I was born in 1987 so New Wave music isn’t my thing. What exactly is a Devo anyway? I have heard of some of the bands like the B52s or Blondie but acts like Adam Ant, Bow Wow Wow, or ABC? No clue.
The New Wave of 2020 stems from the Coronavirus Pandemic. After the initial wave strikes a “new wave” will come crashing in. In other words, the resurgence of infections in a different area of a population. The WHO says pandemics in the past have had "waves of activity spread over months". So what does this mean for us? Firstly COVID-19 is not going away anytime soon. Secondly, we must still take precautions and not take a lull in infection rate for granted. History shows us that things will likely surge even after a decline. What it also means is that we have to take the lessons we learned from the devastating “first wave” and make sure we don’t make the same mistakes again.

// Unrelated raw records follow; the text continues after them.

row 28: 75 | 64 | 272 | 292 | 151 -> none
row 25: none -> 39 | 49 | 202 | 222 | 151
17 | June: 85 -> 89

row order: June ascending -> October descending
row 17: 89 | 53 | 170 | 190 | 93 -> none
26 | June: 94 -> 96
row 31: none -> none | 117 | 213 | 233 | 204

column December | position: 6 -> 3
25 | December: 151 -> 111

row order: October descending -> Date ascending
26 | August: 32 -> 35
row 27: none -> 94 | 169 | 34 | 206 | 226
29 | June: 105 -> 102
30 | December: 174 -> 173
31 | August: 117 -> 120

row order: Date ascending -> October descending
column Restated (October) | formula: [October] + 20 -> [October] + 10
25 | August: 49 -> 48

At the start of the pandemic funeral service providers were completely caught off guard (along with other professions like emergency rooms, nursing facilities, urgent care clinics). Quantities of Personal Protective Equipment we had on-hand was inadequate and trying to resupply proved almost impossible. We saw serious hoarding and opportunists trying to cash in on the increase in demand. N95 masks, gloves, disinfectants, even hand sanitizer was nowhere to be found for weeks and weeks.
Thankfully the shortages are over but (there is always a but) we need to keep enough PPE in stock and available for the New Wave. Even if the next surge is years away, we cannot be caught without. I am not suggesting we go out and buy 500 cases of TP but maybe stocking up and buying an extra box or 2 of gloves, masks, disinfectants, etc. would be a great idea.

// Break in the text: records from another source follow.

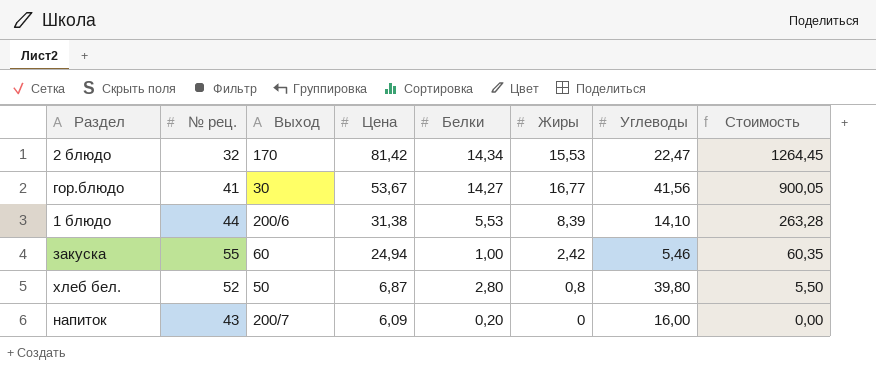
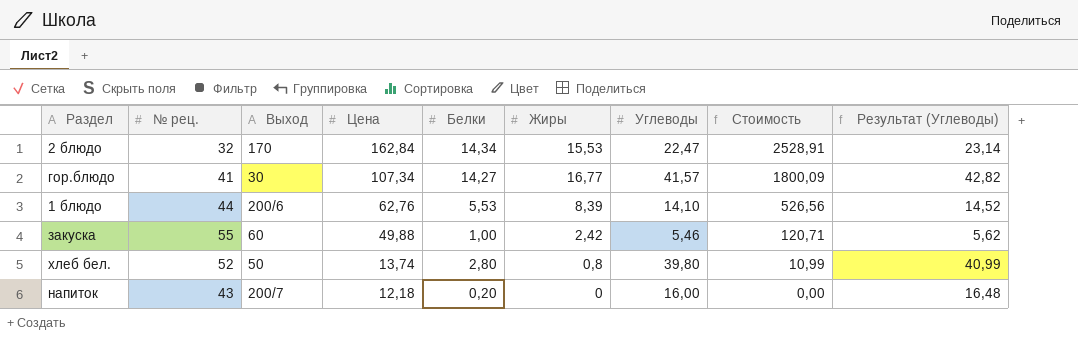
column Результат (Углеводы) | formula: none -> [Углеводы] * 1,03
2 блюдо | Цена: 81,42 -> 162,84
2 блюдо | Стоимость: 1264,45 -> 2528,91
гор.блюдо | Цена: 53,67 -> 107,34
гор.блюдо | Углеводы: 41,56 -> 41,57
гор.блюдо | Стоимость: 900,05 -> 1800,09
1 блюдо | Цена: 31,38 -> 62,76
1 блюдо | Стоимость: 263,28 -> 526,56
закуска | Цена: 24,94 -> 49,88
закуска | Стоимость: 60,35 -> 120,71
хлеб бел. | Цена: 6,87 -> 13,74
хлеб бел. | Стоимость: 5,50 -> 10,99
напиток | Цена: 6,09 -> 12,18

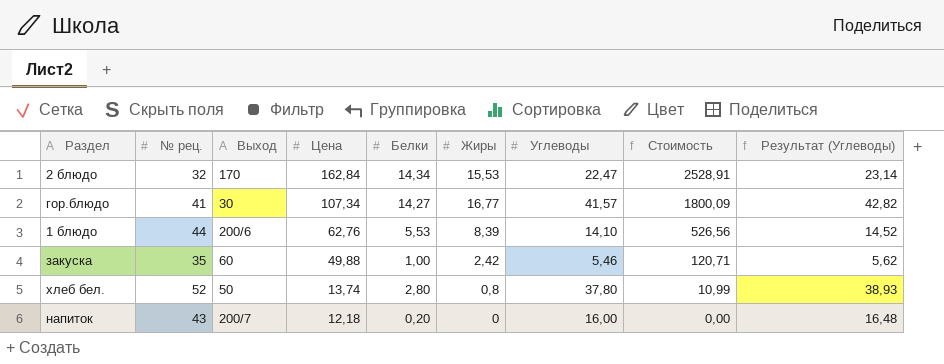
закуска | № рец.: 55 -> 35
хлеб бел. | Углеводы: 39,80 -> 37,80
хлеб бел. | Результат (Углеводы): 40,99 -> 38,93

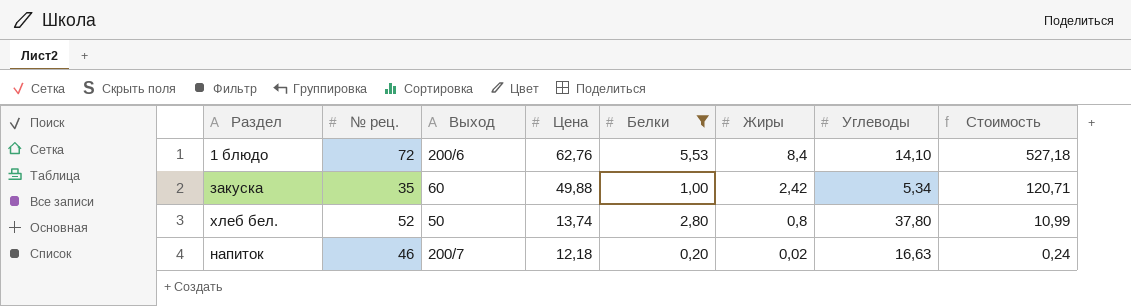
filter: none -> Белки <= 5,53
column Результат (Углеводы) | formula: [Углеводы] * 1,03 -> none
1 блюдо | № рец.: 44 -> 72
1 блюдо | Жиры: 8,39 -> 8,4
1 блюдо | Стоимость: 526,56 -> 527,18
закуска | Углеводы: 5,46 -> 5,34
напиток | № рец.: 43 -> 46
напиток | Жиры: 0 -> 0,02
напиток | Углеводы: 16,00 -> 16,63
напиток | Стоимость: 0,00 -> 0,24

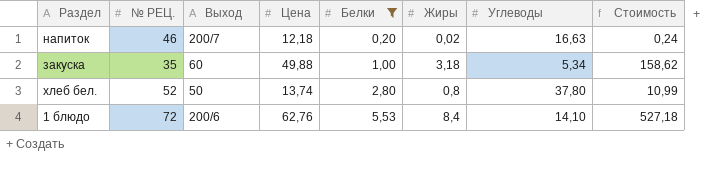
row order: Цена descending -> Белки ascending
column name: № рец. -> № РЕЦ.
закуска | Жиры: 2,42 -> 3,18
закуска | Стоимость: 120,71 -> 158,62

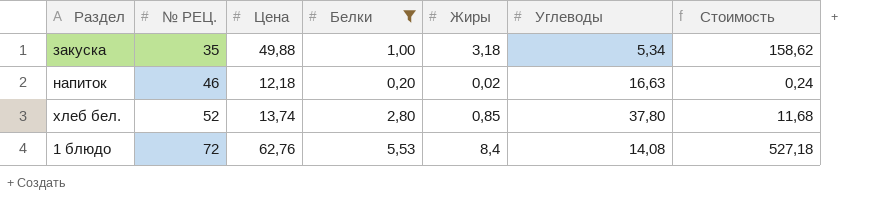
row order: Белки ascending -> № РЕЦ. ascending
column Выход | position: 3 -> none
хлеб бел. | Жиры: 0,8 -> 0,85
хлеб бел. | Стоимость: 10,99 -> 11,68
1 блюдо | Углеводы: 14,10 -> 14,08

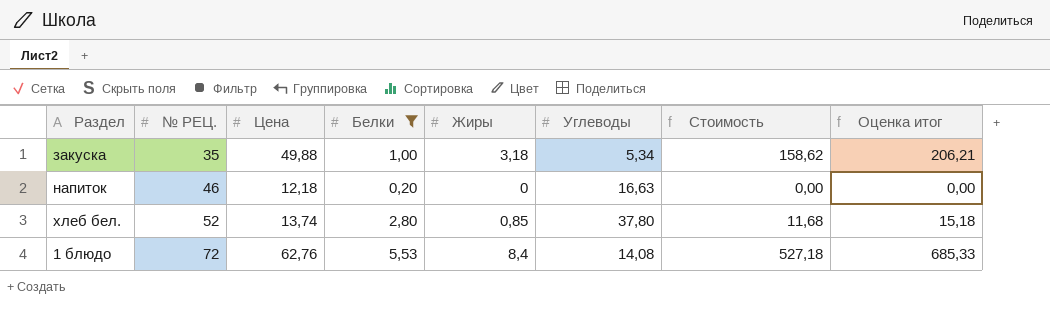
column Оценка итог | formula: none -> [Стоимость] * 1,3
напиток | Жиры: 0,02 -> 0
напиток | Стоимость: 0,24 -> 0,00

One of the other big surprises was the lack of storage capacity, especially in the early hot spots. Many firms underestimated the sheer volume of bodies coming into their care. Compound this with some businesses refusing to take in COVID victims. (Seriously? Shame!) This situation could have been solved so easily with a small mortuary cooler or small walk-in mortuary cooler with a custom racking system. The investment for a mortuary cooler is minimal and costs far less than the risk of getting caught off guard. We have to have a plan for this New Wave or something that may come in the future even worse. Bodies cannot be stored on a floor or on top of another body. It is inappropriate and disrespectful. Your cooler may not be needed much during normal operation, but you’ll be glad you have it when you do need it.
Creative Memorial Services/Embracing Technology
It always seems odd to me that funeral service has been slow to embrace technology. I mean no disrespect or judgment here but come on, implementing and embracing modern technology will no nothing but improve your business’s operational efficiency leading to improved service, which means more families through the door (or online!), elevating not only your revenue (cremation did not kill the funeral!) but the perception of funeral service in the eyes of the public. Why drive a Model T Ford when you can drive a modern car that can go faster, use less fuel, and be far more comfortable for the passengers? Before computer accounting (or so I’ve heard) books were kept manually in green ledgers. No one does it that way anymore. At the very least we have spreadsheets! I asked an “old school” funeral director why she still had a fax machine and she said, “not everyone has email.” True, but I would submit that one could have access to email far easier than finding a fax machine. Not to mention online web fax services. Before I even get started oh flip phones let’s move over to talking about the positive effect (silver lining) of this pandemic.
COVID-19 has dragged funeral service (kicking and screaming) into the 21st Century—finally. We have had to come up with some creative ways to serve families such as Zoom funerals, webcasting, web-based contracts, and e-signatures, texting as a valid means of communication, online arrangements, and the list goes on and on. Those that didn’t embrace are either shuttered and won’t be able to come back or they are hanging on by a string. The pandemic has taught us that traditions change and that even funeral service must evolve (but that doesn’t mean people won’t spend money on funeral services they find valuable!). The days of “I know what’s best for MY families!” are long since gone. This creative spirit needs to go on long after the pandemic ends, including non-tech innovations that can elevate the value of funeral service in the eyes of the public.
COVID has brought out the best in funeral service but it has not been easy. The job of caring for the dead and their living loved ones is not for the faint of heart under normal circumstances so it is no surprise to see the cream rise to the top during a crisis. I have witnessed heroic efforts from funeral service practitioners taking care of their families. But we cannot stop now. We must get ready for the New Wave even if it doesn’t end up coming. Eventually, it will.